> Prompt
Copy all lines in the data that contain the string "Service".
Content starts
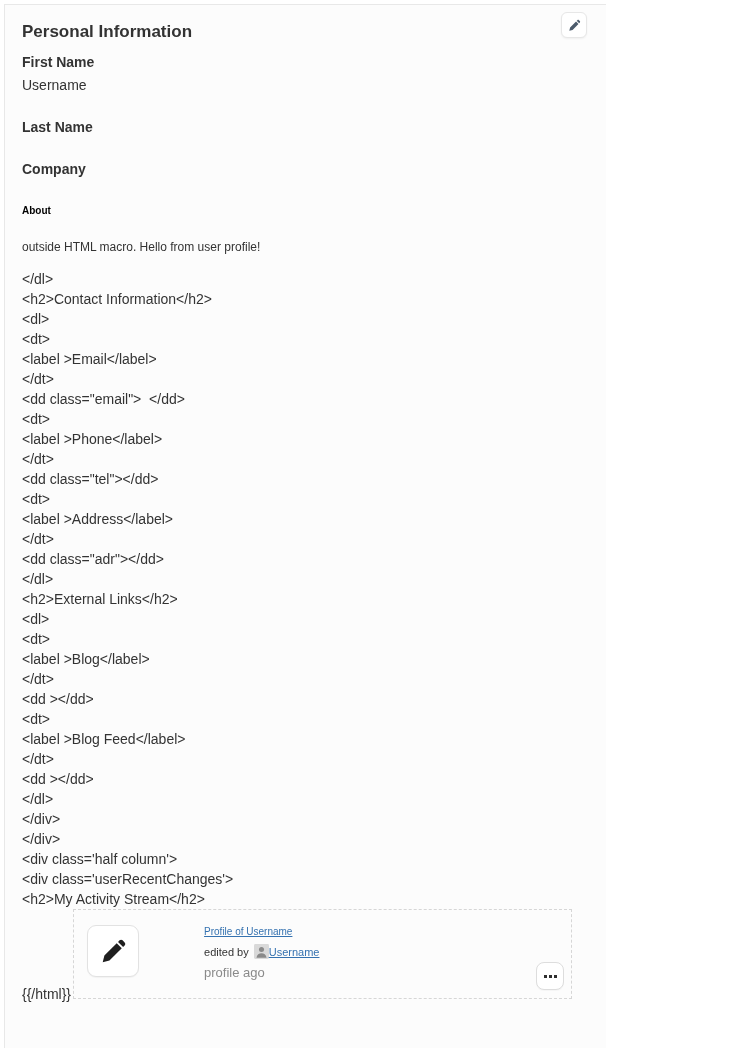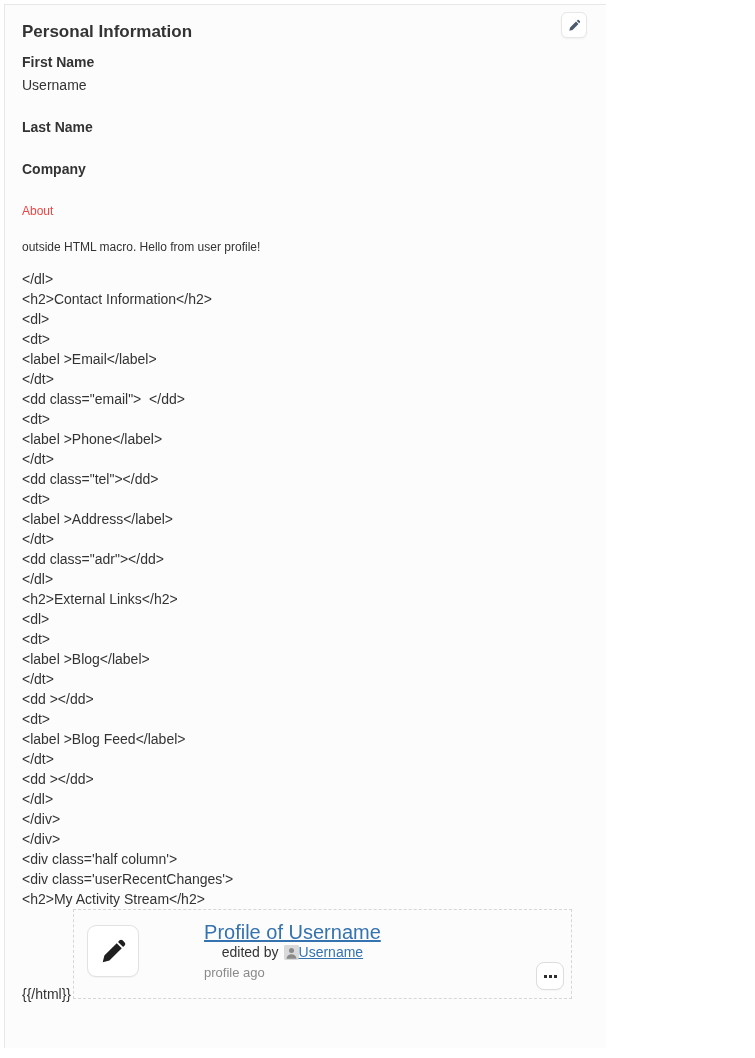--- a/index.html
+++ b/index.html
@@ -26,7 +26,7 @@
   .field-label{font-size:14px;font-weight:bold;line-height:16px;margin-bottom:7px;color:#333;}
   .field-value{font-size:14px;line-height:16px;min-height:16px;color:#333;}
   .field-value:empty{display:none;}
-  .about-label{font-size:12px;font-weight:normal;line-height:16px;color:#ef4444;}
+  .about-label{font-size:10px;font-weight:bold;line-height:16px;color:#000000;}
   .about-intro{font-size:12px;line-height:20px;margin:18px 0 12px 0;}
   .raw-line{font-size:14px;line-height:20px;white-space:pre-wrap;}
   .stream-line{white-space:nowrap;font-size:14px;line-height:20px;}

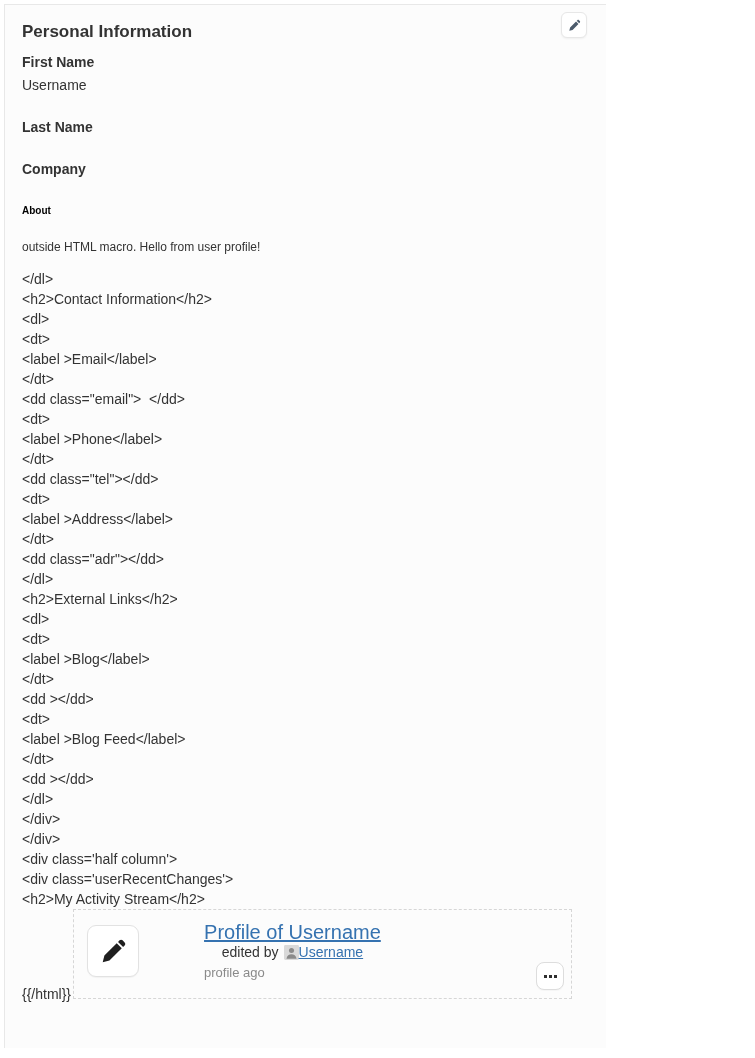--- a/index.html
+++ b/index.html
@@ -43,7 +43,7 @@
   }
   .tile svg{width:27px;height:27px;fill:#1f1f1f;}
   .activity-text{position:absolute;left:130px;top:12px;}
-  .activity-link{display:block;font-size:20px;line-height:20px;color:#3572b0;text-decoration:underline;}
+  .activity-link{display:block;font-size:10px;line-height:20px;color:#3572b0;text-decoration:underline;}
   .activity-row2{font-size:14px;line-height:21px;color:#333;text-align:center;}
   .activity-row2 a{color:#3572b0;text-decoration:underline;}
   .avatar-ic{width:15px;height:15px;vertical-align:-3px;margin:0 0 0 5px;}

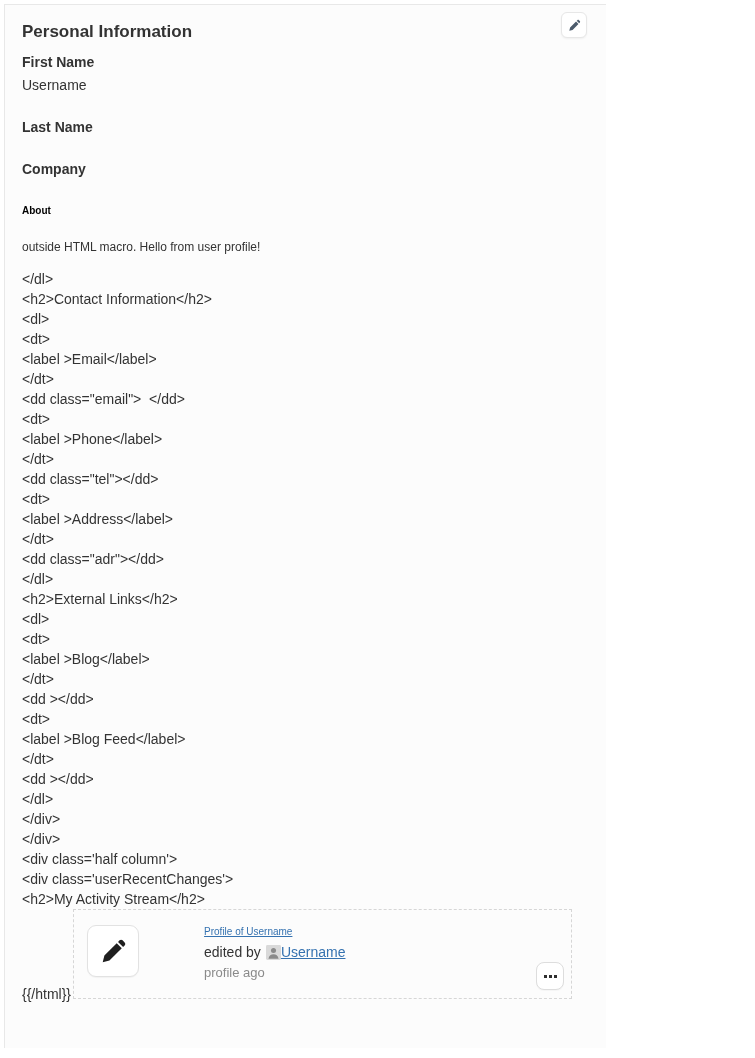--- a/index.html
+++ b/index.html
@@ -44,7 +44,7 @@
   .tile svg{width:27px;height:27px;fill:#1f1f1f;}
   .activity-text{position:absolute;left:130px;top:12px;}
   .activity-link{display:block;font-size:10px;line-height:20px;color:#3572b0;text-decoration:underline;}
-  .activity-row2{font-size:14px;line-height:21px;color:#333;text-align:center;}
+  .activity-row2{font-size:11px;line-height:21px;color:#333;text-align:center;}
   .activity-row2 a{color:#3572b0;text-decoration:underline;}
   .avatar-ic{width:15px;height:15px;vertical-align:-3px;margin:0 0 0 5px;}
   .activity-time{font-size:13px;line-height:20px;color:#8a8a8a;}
Content ends
Content starts
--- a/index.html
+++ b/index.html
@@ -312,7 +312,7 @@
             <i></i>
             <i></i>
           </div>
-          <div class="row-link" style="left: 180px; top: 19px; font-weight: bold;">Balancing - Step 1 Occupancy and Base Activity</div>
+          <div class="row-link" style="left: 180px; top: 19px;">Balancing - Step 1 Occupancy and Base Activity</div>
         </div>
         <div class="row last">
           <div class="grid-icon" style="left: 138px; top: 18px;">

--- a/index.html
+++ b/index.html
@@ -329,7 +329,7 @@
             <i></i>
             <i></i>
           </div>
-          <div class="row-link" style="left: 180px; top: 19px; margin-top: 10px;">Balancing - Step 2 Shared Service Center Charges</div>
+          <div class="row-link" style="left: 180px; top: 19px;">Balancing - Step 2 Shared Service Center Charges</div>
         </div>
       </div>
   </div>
Content ends
> Exercise response
-          <div class="row-link" style="left: 180px; top: 19px; margin-top: 10px;">Balancing - Step 2 Shared Service Center Charges</div>
+          <div class="row-link" style="left: 180px; top: 19px;">Balancing - Step 2 Shared Service Center Charges</div>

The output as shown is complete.